Now, don’t get me wrong, it is not that I do not wish to be a Laurel, it’s just that my feelings about it are quite ambivalent. I would like to be a Laurel, but I’m not really comfortable with the idea of everyone looking to me as an expert, and I’m not really sure my courtly behavior is always up to standard.
As court progressed the weather outside started to reflect the turmoil I was feeling inside. The skies darkened and the thunder growled outside the hall. Around the time that the precedence march started the storm broke. It was a typical Gulf Coast thunderstorm, which is to say that it was very violent, with drenching rain, terrific wind gusts, and dazzling lightning. Isolde and I holed up in the hall for the storms duration and during the break between the courts returned to the campsite to survey the damage.
As a whole, the Seleone encampment had weathered the storm well, but there were some notable exceptions, one of the exceptions was our tent. The tent had done an admirable job of keeping the rain out, but the wind was so strong that it drove the rain between the tent floor and the ground cloth. The waterproof ground cloth, which is supposed to keep damp from rising into the tent, held the water in small depressions so it soaked into the tent and its contents.

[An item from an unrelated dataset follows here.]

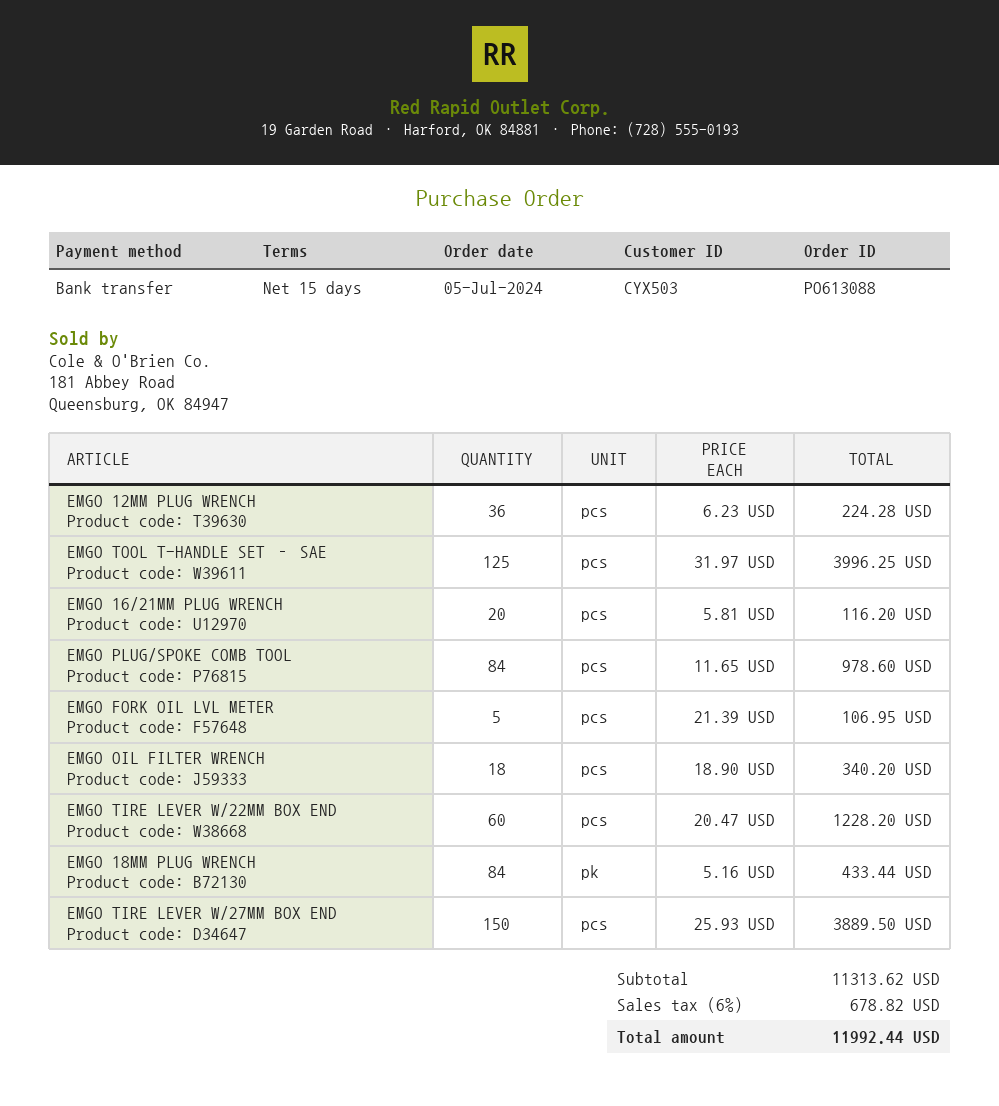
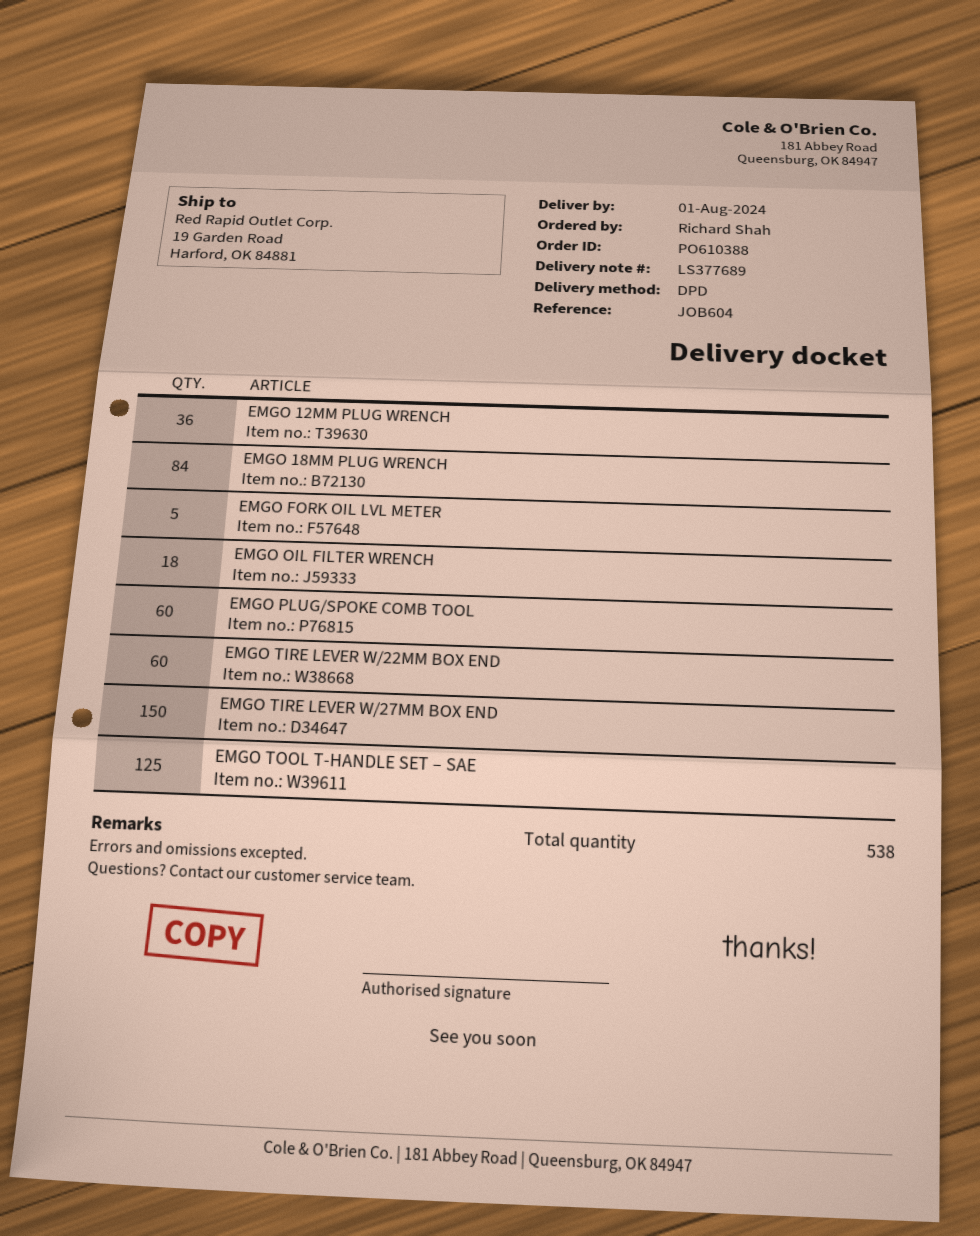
order number: PO613088 -> PO610388
EMGO 16/21MM PLUG WRENCH: 20 -> none
EMGO PLUG/SPOKE COMB TOOL: 84 -> 60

Isolde and I changed out of our period foot wear and court finery and with the help of the other Seleoners started to break down and dry out our tent. By the time we finished, evening was coming on and I was looking forward to hot food, good friends, and several goblets of wine. I had just started to pour the first of those goblets when Baron Ragnar Kaupmadr strode into camp, “You have been called into court,” he said somewhat breathlessly. In the aftermath of the storm I had forgotten about the Damoclesian sword that was poised above my head.
Isolde reacted first by asking, “Which one of us?”
“Both of you,” was the Barons reply. This had me rather confused: I suspected why I was to be called before their Majesties, but Isolde seemed genuinely surprised that she was being called too.
One can not ignore a summons from the King, so dressed as we were, we returned to the hall. When we got there, the Heralds summoned us into the presence and we proceeded down the aisle to the accompaniment of the squishing of our sodden sneakers. As we knelt before Their Majesties Bryan and Aerin, his majesty told the assembled populace that our years of good work had not gone unnoticed and that They were therefore minded to create us Baron and Baroness of the Court.
To say that we were stunned was an understatement, to this day I can not remember what, if anything I said. His majesty then asked if Isolde and I would join them at the high table for feast.
When I returned to camp to retrieve our feast gear I found that the news had traveled at the speed of sound back to the Seleone encampment. After accepting congratulations, I had thought to change into something more fitting for feasting with crowned heads. I decided, however, that if sneakers and an old tunic were good enough to receive a coronet in, they were good enough for the high table, and so they were.